About 50,000 infants are born with very low birth weight every year in the U.S., the Centers for Disease Control and Prevention said.
Preterm babies are often whole pounds lighter than they should be at birth, and human breast milk can actually decrease the risk of NEC. Pasteurized donor human milk plus a nutrient fortifier is the first recommended alternative for babies with very low birth weight, according to the CDC.
It’s why having a constant supply of breast milk — especially that of a human — is important, but only 10% of premature infants in the country have access to this, Medo said.
Legal battles
Around Christmas in 2014, Medo was sitting in her Lake Oswego office when she received the first cease-and-desist letter from her former company, Prolacta, ordering Medolac to stop using its trade secrets.
The timing was curious, she said, coming shortly after Medolachad secured its initial hospital accounts. And Medolac had already been in business for five years.
The lawsuit from Prolacta locked Medo and her company in a back-and-forth battle that continues today.
Medo said she was spending anywhere from $80,000 to $100,000 in trial preparation fees each time they were set to enter court, which “was eating up every dime that we were making.”
In 2020, Medolac filed a lawsuit against Prolacta alleging defamation, breach of contract and “tortious interference.” The company claimed that Prolacta violated a separation agreement between them and Medo and defamed the business owner, interfering with Medolac’s business operations. That suit is delayed until the ongoing original case is settled.
In total, Medo believes she’s spent over $5 million on legal costs over the past 10 years.
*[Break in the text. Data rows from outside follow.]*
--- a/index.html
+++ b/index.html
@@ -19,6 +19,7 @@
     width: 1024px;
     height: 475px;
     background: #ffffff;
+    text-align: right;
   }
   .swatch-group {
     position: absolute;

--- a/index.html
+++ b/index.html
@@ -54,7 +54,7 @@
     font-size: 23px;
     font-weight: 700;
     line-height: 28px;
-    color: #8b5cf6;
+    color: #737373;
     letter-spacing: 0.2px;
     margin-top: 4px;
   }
Meanwhile, Medolac fell behind on payments to its breast milk donors, filed for Chapter 11 bankruptcy in 2021, and the company was eventually liquidated in July of the same year. All of Medo’s employees, most of whom lived in Boulder City and came from the same family, were let go.
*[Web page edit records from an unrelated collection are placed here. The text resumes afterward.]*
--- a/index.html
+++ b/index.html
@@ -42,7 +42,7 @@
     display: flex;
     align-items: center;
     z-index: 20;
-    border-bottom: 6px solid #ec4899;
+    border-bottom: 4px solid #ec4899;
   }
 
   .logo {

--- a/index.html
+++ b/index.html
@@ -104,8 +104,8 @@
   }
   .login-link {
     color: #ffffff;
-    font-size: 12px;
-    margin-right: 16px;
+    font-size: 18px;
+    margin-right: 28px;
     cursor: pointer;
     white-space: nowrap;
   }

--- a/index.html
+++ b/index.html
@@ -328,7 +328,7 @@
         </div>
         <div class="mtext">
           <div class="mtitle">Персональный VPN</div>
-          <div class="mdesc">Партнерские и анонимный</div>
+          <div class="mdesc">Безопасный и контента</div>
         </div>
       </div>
The trial became “economically devastating to those families” and Medo, who had to file for personal bankruptcy last October, she said.
Chris Kroes, one of Prolacta’s attorneys, told The Washington Post in 2022 that Medolac was never a viable company. He alleges that Medo constantly presents herself as the victim “being pushed around by a bigger company.”
Yet, Medo claims Prolacta at trial in 2020 “never provided any evidence” for its accusations, and she “never got a chance” to defend herself verbally. Once the countersuit is heard, Medo said she expected Medolac will prevail.
All of the legal issues aside, Medo says her story pales in comparison to what the families of premature babies are still experiencing, she said, especially with one less supplier in the breast milk market. This leaves some hospitals with less supply, and puts more babies at risk of developing NEC due to a lack of proper nutrients.
Her old factory off Boulder City Parkway in a vacant grocery store sits empty aside from the various machines that are tagged for an upcoming auction. They must be out of the building, which is still owned by Albertsons, by Aug. 23.
Since the plant was shut down, Medo has been researching different avenues to continue helping premature babies.
Some media production companies approached Medo about creating a documentary, but the entrepreneur is hoping the governor’s office can step in to help keep Medolac alive and that the federal Department of Justice investigates what she believes are antitrust violations.
“Something needs to be done, (and) I’m not gonna give up,” Medo said. “(Prolacta) has taken 10 years out of my life, and they’ve taken countless numbers of babies that should be here, so that’s my passion and that’s not going to change.”